Al centro della disputa legale c'era l'interpretazione dei "voti validi" necessari a calcolare la soglia di sbarramento del 4%, fondamentale per accedere al riparto dei seggi proporzionali. Il ricorso in appello era stato presentato da Michele Comito (esponente del gruppo "Occhiuto Presidente"), il quale rivendicava uno dei due scranni contestati sostenendo che "Noi Moderati" non avesse in realtà superato lo sbarramento.

La matematica del voto e la tesi degli appellanti 

Secondo i calcoli ufficiali dell'Ufficio centrale regionale, basati sulla sola somma dei voti di lista circoscrizionali (pari a 758.710 preferenze complessive), le 30.729 schede ottenute da "Noi Moderati" equivalevano al 4,05%, garantendo l'ingresso in Consiglio.

La difesa di Comito sosteneva invece una tesi differente: nel calcolo della percentuale complessiva (il denominatore) si sarebbero dovuti includere anche i voti validi andati ai soli candidati alla Presidenza (portando il totale generale a 792.723 voti), espressione di quegli elettori che non avevano tracciato segni sulle liste collegate. In questo secondo scenario, la percentuale di "Noi Moderati" sarebbe scesa al 3,87%, determinando l'esclusione del partito e la ridefinizione dei seggi a favore del ricorrente e di altri candidati rimasti esclusi, tra cui Giuseppe Falcomatà (PD) e Filomena Greco (Italia Viva).

La decisione del Consiglio di Stato: legittimo escludere i voti "solo presidenziali" 

Il collegio del Consiglio di Stato, presieduto da Diego Sabatino (Massimo Santini relatore ed estensore), ha respinto integralmente l'appello. Sul piano letterale, logico e sistematico, la sentenza chiarisce che la soglia del 4% è concepita per misurare la rappresentatività politica all'interno della quota proporzionale del Consiglio (24 seggi su 30 totali più il Presidente).Di conseguenza, il bacino di voti da considerare deve coincidere unicamente con quello delle liste circoscrizionali.
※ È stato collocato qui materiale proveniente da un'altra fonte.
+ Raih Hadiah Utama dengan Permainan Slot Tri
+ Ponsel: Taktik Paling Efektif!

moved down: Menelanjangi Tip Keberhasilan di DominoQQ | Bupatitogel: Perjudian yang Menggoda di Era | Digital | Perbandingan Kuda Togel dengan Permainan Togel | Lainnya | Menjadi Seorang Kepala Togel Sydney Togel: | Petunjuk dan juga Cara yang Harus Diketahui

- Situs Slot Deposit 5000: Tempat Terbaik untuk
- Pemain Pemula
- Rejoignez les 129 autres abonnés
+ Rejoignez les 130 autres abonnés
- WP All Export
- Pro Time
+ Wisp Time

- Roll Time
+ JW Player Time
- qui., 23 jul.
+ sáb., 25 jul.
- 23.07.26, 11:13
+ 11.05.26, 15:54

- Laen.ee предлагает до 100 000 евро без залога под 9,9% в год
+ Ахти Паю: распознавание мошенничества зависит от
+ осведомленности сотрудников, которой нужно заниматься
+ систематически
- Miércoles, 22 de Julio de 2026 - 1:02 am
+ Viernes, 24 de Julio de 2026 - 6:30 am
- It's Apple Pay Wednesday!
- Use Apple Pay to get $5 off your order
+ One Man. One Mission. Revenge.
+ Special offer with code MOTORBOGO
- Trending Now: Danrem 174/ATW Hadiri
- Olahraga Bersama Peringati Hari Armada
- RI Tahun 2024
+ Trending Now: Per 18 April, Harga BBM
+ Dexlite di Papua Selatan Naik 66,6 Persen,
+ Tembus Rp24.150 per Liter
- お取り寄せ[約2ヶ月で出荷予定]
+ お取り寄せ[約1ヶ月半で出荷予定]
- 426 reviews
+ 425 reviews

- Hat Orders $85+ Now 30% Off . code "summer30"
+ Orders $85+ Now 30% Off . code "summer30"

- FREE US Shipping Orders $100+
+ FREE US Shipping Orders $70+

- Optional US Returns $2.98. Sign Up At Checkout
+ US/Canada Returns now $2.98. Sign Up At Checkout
I voti espressi per i soli candidati alla presidenza – definiti in sentenza come contributi "tronchi" o parziali – mirano preminentemente a garantire la governabilità e la stabilità dell'esecutivo regionale, e non possono influire in negativo sulla soglia di accesso delle minoranze che concorrono alla composizione dell'assemblea legislativa. I giudici hanno inoltre dichiarato manifestamente infondata la questione di legittimità costituzionale sollevata in merito agli articoli 3 e 48 della Costituzione. Il diverso trattamento dei voti deriva infatti da una scelta consapevole e limitata dello stesso elettore, il quale, decidendo di non votare alcuna lista, accetta la sostanziale indifferenza del proprio voto rispetto alla nascita biologica del Consiglio regionale.

Con questa sentenza, l'assegnazione dei seggi ai consiglieri di "Noi Moderati", Vito Pitaro e Riccardo Rosa, diventa definitiva, stabilizzando gli equilibri dell'aula di Palazzo Campanella.